商人も虚を突かれたように瞬きをしたが、すぐに商売人の顔に戻り、深々と頭を下げた。
「――毎度、ありがとうございます」
代金を支払い終えると、ラフィスは刀を両手で受け取った。掌に伝わる重みは、先ほど振るった時と変わらず軽い。だが、その軽さの奥に確かな覚悟の重さが宿っているように感じられた。
「手入れの仕方は、追って説明書きをお付けします」商人は如才ない口調で続けた。「研ぎ直しや修繕が必要になった時は、リーヴィンにこの手の得物を扱える鍛冶屋が一軒ございます。カタナの扱いに慣れた職人は、この国広しといえど、そこ以外にはまずいないでしょうな」
「――一軒だけか」
「珍しい品ですからな。無理もありません」
ラフィスは軽く頷いた。異国の刃を選んだ以上、こういった不便もついて回るのだろう。だが、それすらも今は些細なことに思えた。
紋章剣を手放したわけではない。それは今も、宿の部屋に置いてきたままだ。だが、この刀を握った瞬間からもう、答えは出ていた。
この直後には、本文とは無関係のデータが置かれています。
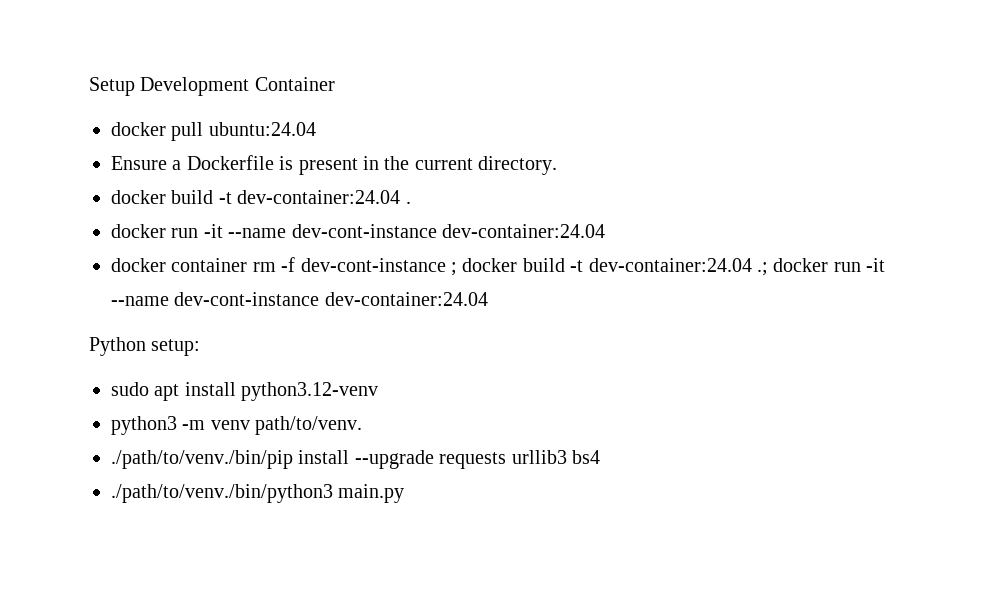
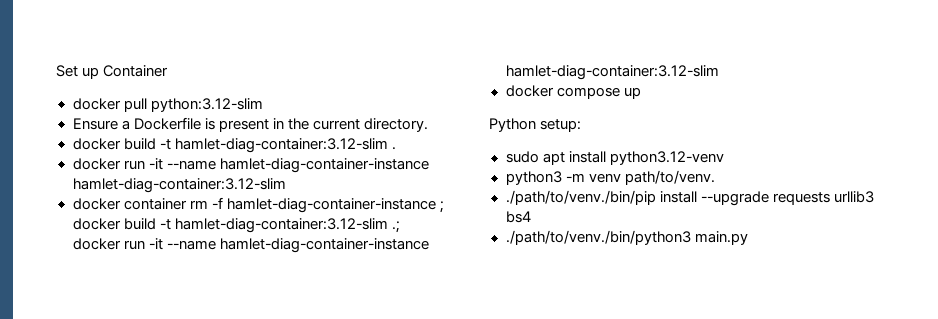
- Setup Development Container
+ Set up Container
- docker pull ubuntu:24.04
+ docker pull python:3.12-slim
- docker build -t dev-container:24.04 .
- docker run -it --name dev-cont-instance dev-container:24.04
+ docker build -t hamlet-diag-container:3.12-slim .
+ docker run -it --name hamlet-diag-container-instance hamlet-diag-container:3.12-slim
- docker container rm -f dev-cont-instance ; docker build -t dev-container:24.04 .; docker run -it --name dev-cont-instance dev-container:24.04
+ docker container rm -f hamlet-diag-container-instance ; docker build -t hamlet-diag-container:3.12-slim .; docker run -it --name hamlet-diag-container-instance hamlet-diag-container:3.12-slim
+ docker compose up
(客員という肩書きのまま、これ以上ここにいるつもりはない)
剣を選べ、というディルゴの言葉の真意が、今になってようやく腑に落ちた気がした。相応しい一振りが見つかった時、それは同時にこの国で生きていく覚悟を選ぶことでもあったのだ。
ラフィスは刀を鞘ごと腰に佩き直した。紋章剣とは違う重さが、腰の位置にしっくりと収まる。
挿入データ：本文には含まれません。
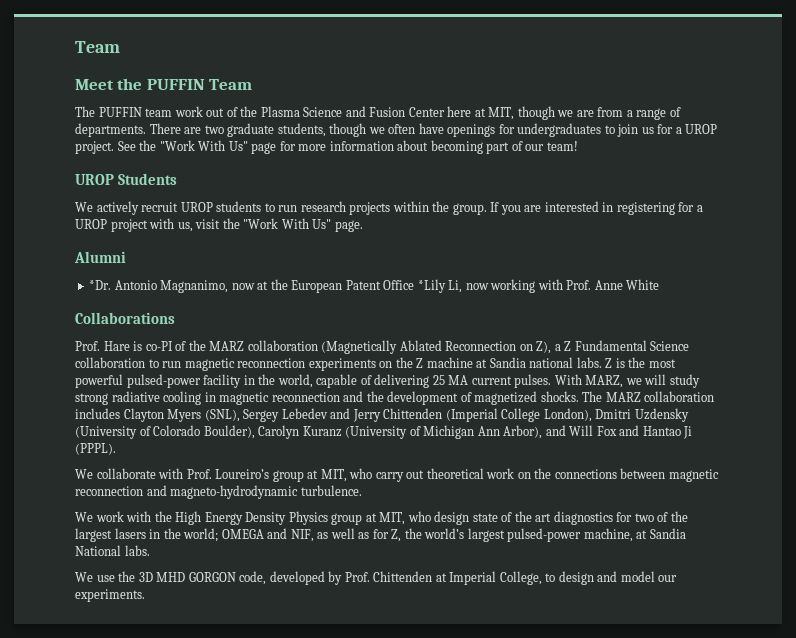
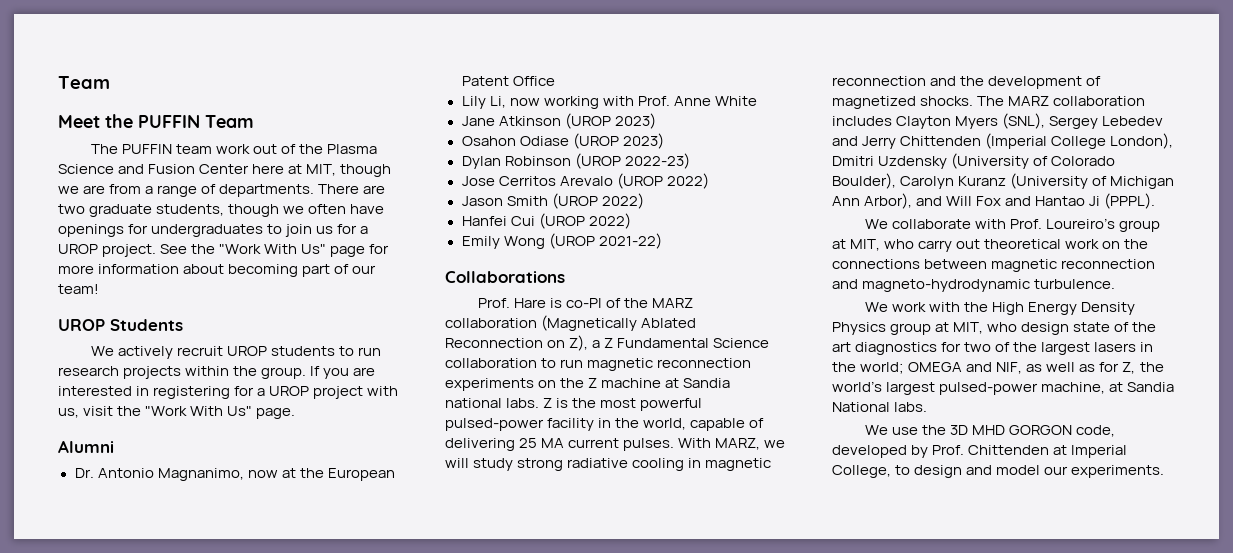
- *Dr. Antonio Magnanimo, now at the European Patent Office *Lily Li, now working with Prof. Anne White
+ Dr. Antonio Magnanimo, now at the European Patent Office
+ Lily Li, now working with Prof. Anne White
+ Jane Atkinson (UROP 2023)
+ Osahon Odiase (UROP 2023)
+ Dylan Robinson (UROP 2022-23)
+ Jose Cerritos Arevalo (UROP 2022)
+ Jason Smith (UROP 2022)
+ Hanfei Cui (UROP 2022)
+ Emily Wong (UROP 2021-22)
「――正式に、この騎士団の一員として拾っていただきたい」
誰に言うでもなく、静かにそう呟いた。
拾う、という言葉を選んだのは自分でも意外だった。だが、他に当てはまる言葉が見つからなかった。カルナヴィアの日に、自分はもう存在しない王家から正式に離れたのだ。今の自分に差し出せるものは、血筋でも称号でもない。ただ一人の剣士として、この場所に置いてもらう。それ以外に望むものは、もう何もない。
その声は、これまでのどんな迷いよりも、澄んでいた。
その日の商談を終えた後、商人は騎士団長ディルゴの執務室を訪れていた。
「今回も、お目通りいただきありがとうございます」商人は帳簿を片手に、丁寧に頭を下げた。「新しく入った方に、東方の珍品が売れましてね。……いや、なかなか、どころではなかったですかな」
その顔には、いつもの商売人らしい満足げな笑みとは、どこか違う色があった。
「東方の珍品? まさか、カタナか」ディルゴは片眉を上げた。「あんなもの、扱えるやつがこの騎士団にいたか」
「それが、女性の方でしてね」商人は言葉を選ぶように続けた。「こんな王都の騎士団に、あんなお美しい方がいらっしゃいましたっけ、という。しかも、どう見ても新人という感じではありませんでした。物腰からして、明らかに場数を踏んだ雰囲気で」
ディルゴの表情から、面白がる色がすっと消えた。
「――女性?」
「はい」
「もしかして」ディルゴは記憶をたどるように、視線を宙に泳がせた。「女性にしては長身で、髪は濃紺、長さは胸のあたりまで。物腰にちょっとした威圧感がある、そのくせ、どこか気品があって……」
「あぁ、まさにそんな感じでした」商人は目を丸くした。「何者なんです、あの方は。ただ者じゃないのは、火を見るより明らかでしたが」
ディルゴは何も答えなかった。ただ、口の端にゆっくりと笑みが浮かんでいく。
剣を選ばせれば何かが決まる、とは思っていた。だが、まさか大陸の外から答えが来るとは。あの女の中にあったものは、この大陸の物差しでは測れなかったということか。
「――いや、こちらの話だ」
結局、それ以上多くを語らなかった。日が傾き始め、王都の空が橙色に染まる頃、商人を乗せた荷馬車はリーヴィンの門を後にした。